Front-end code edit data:
-------

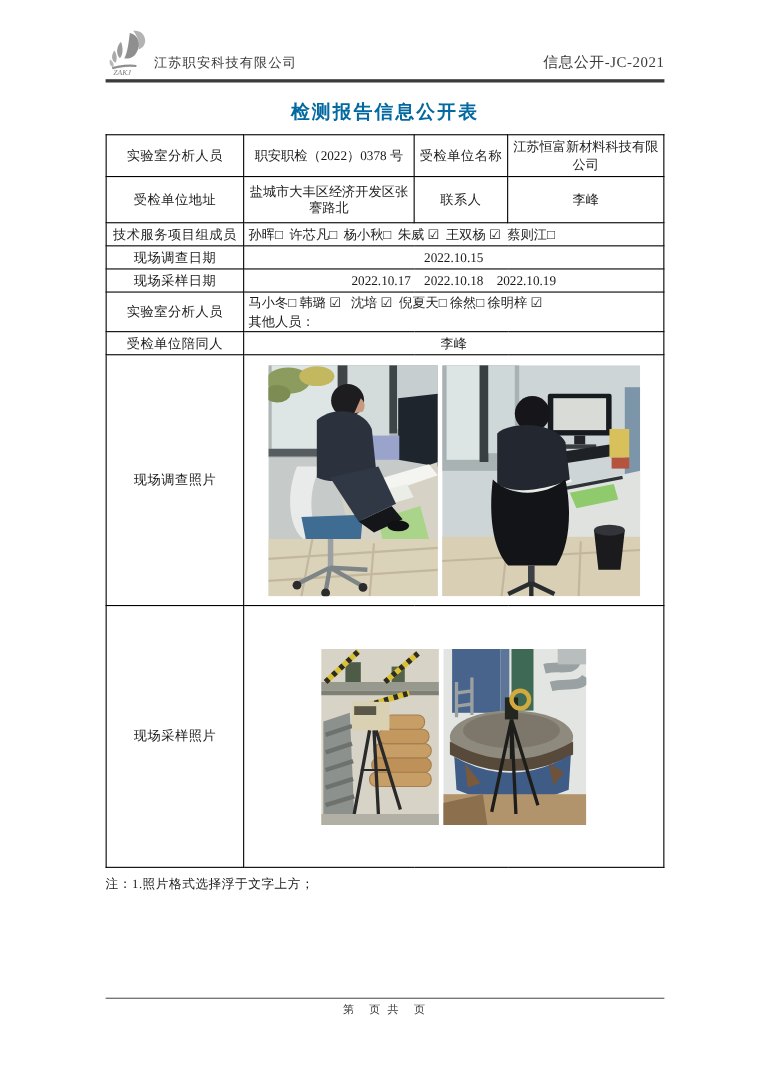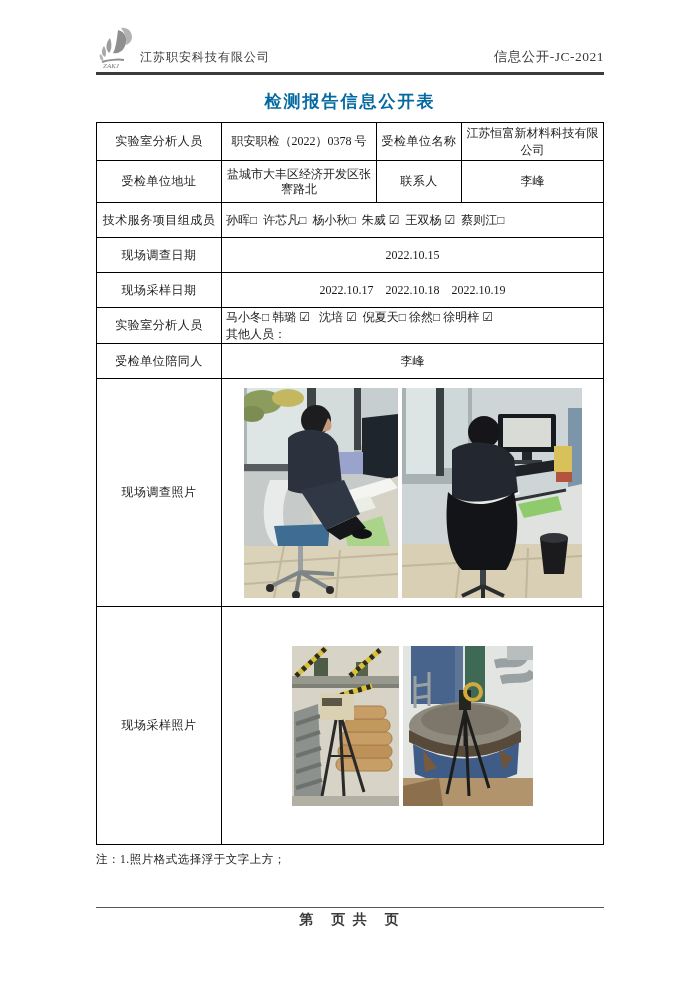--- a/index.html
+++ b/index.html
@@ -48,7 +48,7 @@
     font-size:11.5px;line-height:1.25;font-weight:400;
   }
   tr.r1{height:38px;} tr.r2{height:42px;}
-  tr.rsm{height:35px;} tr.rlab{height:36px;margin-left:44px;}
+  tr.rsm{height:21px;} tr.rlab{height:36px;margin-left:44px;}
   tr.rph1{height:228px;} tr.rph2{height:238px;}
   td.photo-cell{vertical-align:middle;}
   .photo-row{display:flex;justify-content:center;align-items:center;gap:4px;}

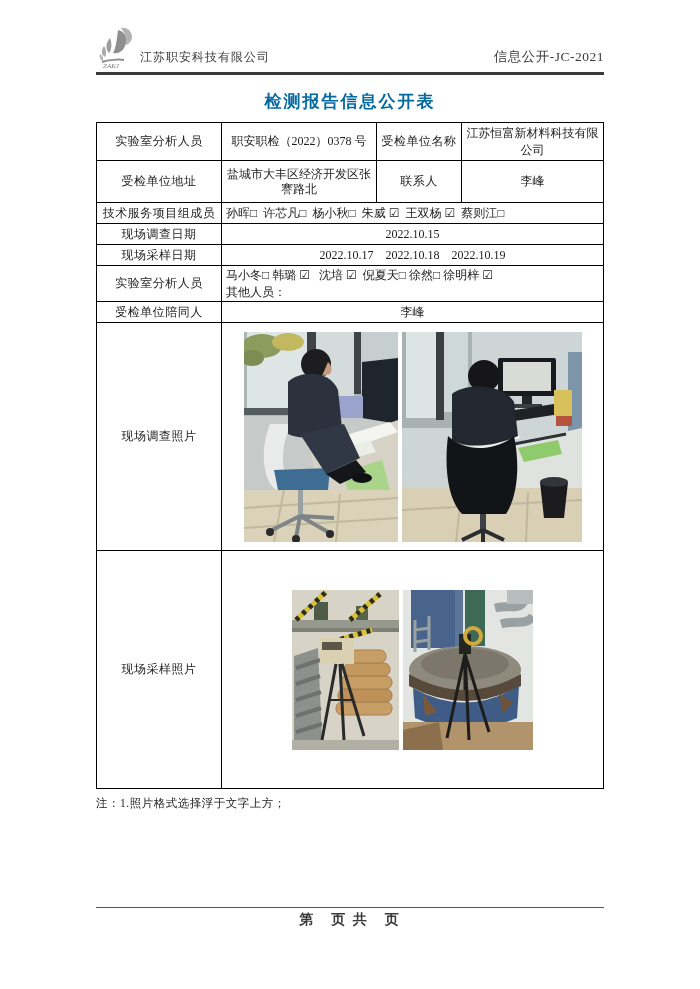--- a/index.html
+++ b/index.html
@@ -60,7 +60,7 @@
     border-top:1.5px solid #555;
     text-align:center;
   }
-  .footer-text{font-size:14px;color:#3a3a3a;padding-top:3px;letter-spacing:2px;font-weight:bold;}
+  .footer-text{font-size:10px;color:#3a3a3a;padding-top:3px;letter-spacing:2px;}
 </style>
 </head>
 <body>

-------

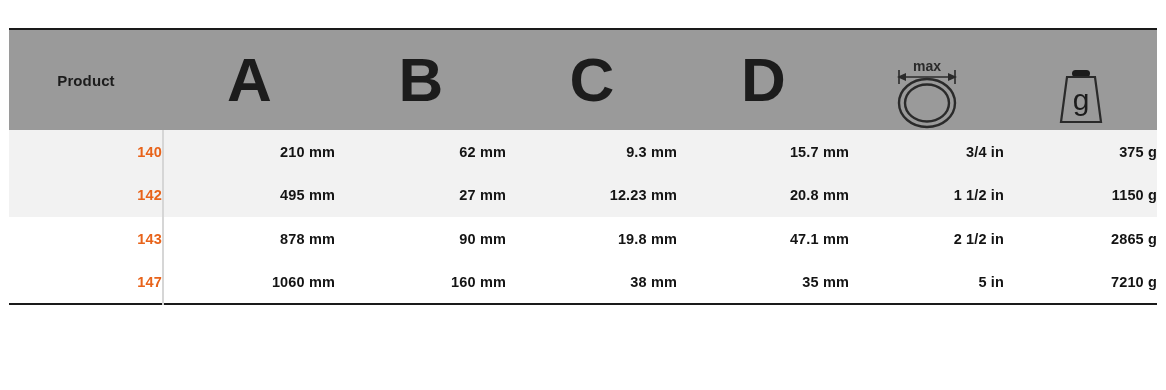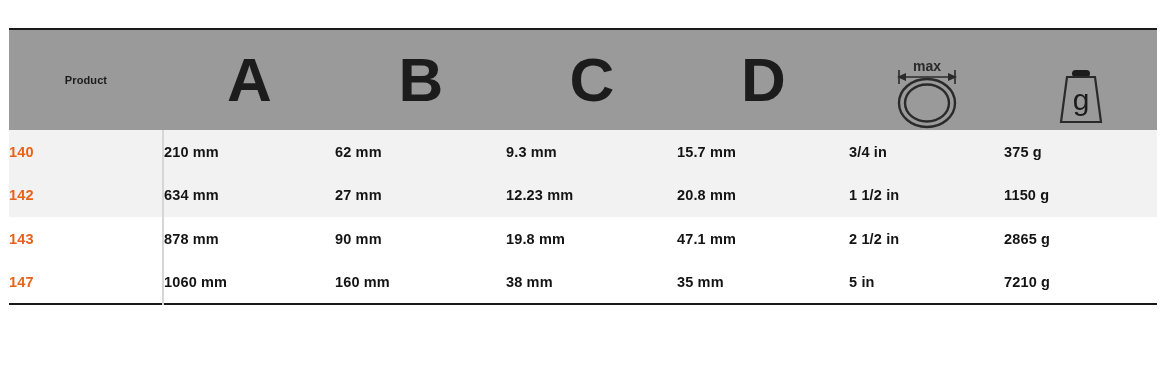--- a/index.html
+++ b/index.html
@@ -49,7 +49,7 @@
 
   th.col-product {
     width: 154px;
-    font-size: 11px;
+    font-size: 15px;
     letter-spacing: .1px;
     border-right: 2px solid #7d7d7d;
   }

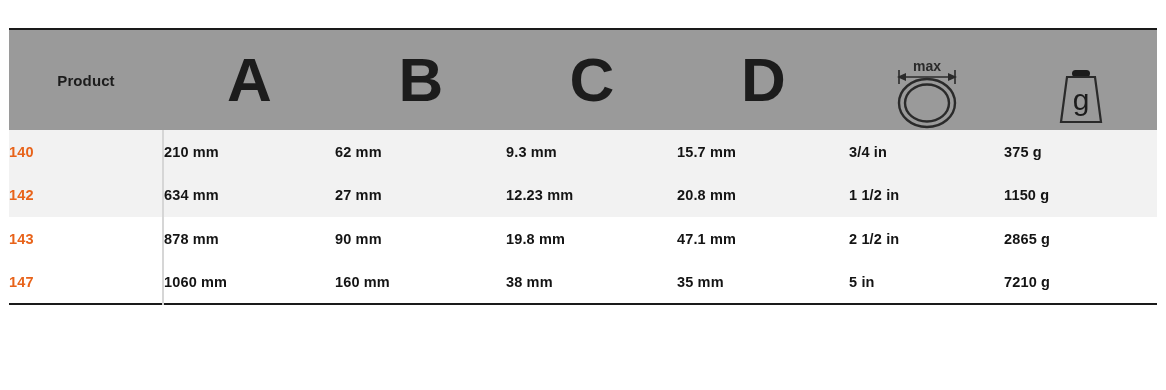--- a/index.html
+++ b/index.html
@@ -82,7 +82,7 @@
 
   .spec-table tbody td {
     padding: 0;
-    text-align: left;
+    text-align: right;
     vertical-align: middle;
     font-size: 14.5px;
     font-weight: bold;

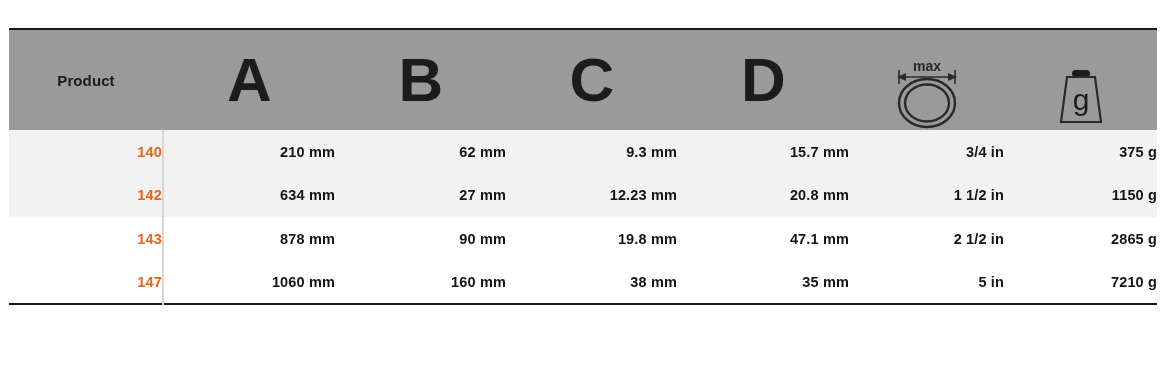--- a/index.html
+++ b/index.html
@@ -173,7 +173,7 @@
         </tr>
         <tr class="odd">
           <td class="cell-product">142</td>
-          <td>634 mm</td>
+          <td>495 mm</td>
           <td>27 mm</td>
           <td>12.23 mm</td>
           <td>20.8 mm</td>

-------

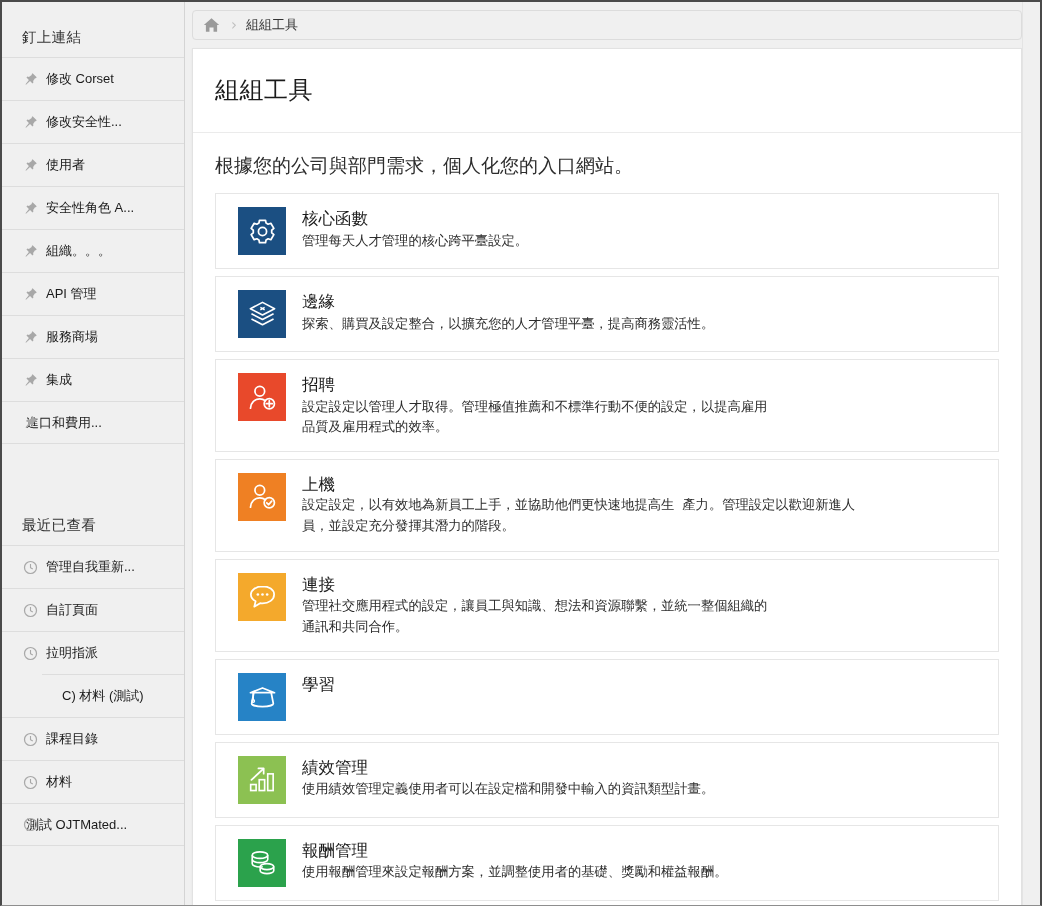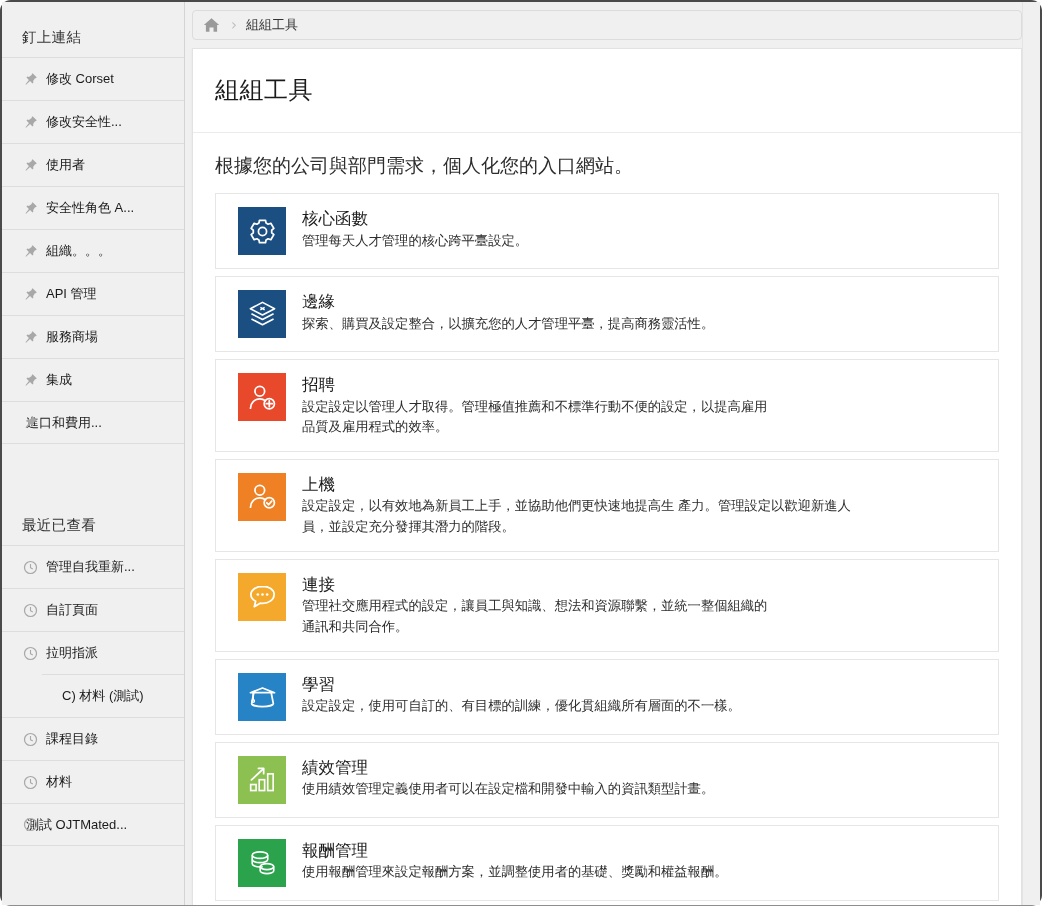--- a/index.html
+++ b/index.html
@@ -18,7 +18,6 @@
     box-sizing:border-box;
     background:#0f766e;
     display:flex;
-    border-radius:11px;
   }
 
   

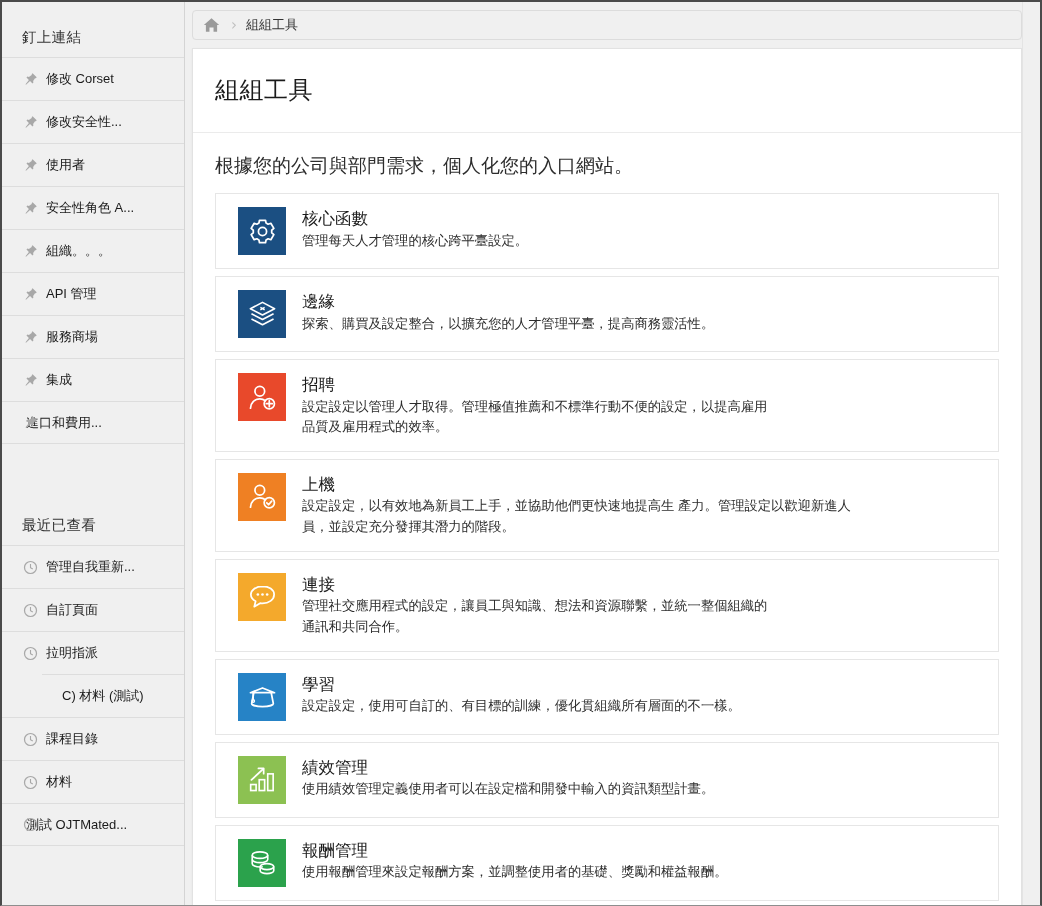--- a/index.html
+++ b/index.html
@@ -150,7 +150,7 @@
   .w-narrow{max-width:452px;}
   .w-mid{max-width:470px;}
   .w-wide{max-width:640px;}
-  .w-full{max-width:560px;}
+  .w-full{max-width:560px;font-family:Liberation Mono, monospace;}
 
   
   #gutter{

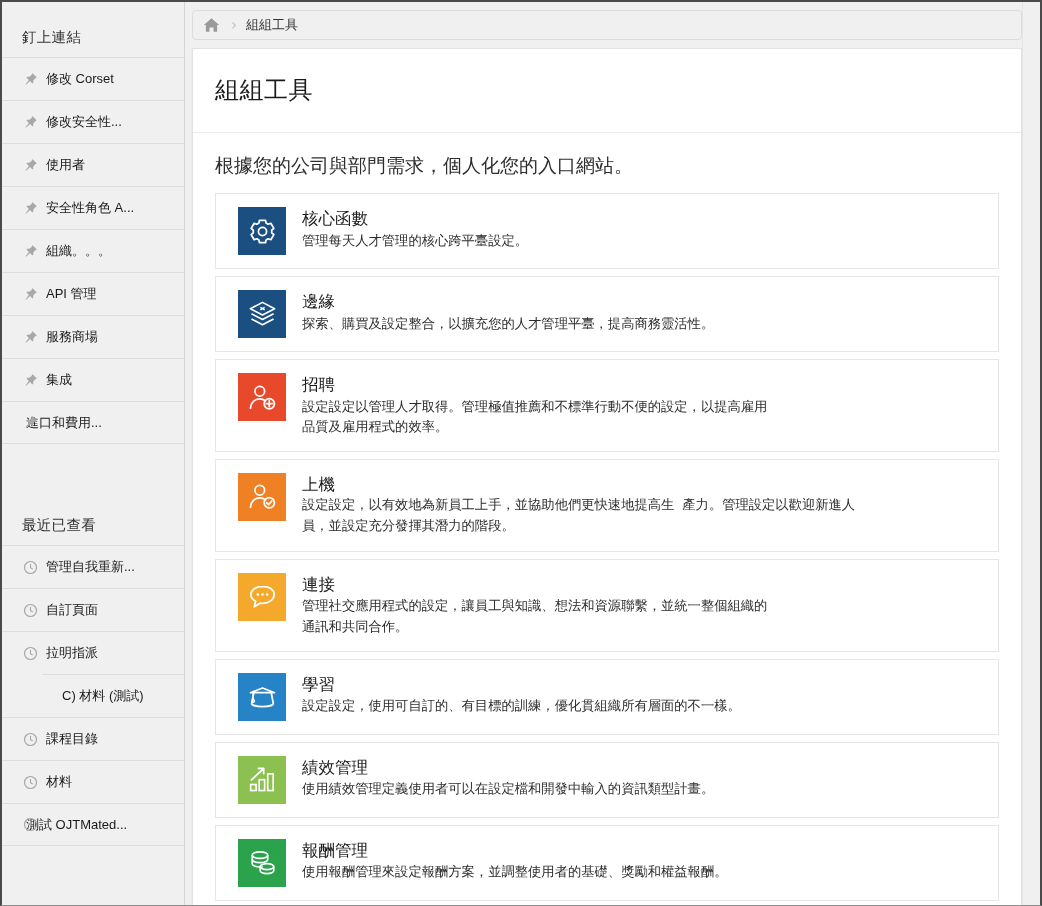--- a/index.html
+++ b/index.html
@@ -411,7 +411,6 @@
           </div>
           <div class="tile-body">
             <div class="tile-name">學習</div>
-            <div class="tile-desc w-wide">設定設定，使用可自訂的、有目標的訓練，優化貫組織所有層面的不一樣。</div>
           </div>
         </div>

-------

Wherever the string "weight" appears in a line of the records above, copy that line.

     font-size:11.5px;line-height:1.25;font-weight:400;
-  .footer-text{font-size:14px;color:#3a3a3a;padding-top:3px;letter-spacing:2px;font-weight:bold;}
     font-weight: bold;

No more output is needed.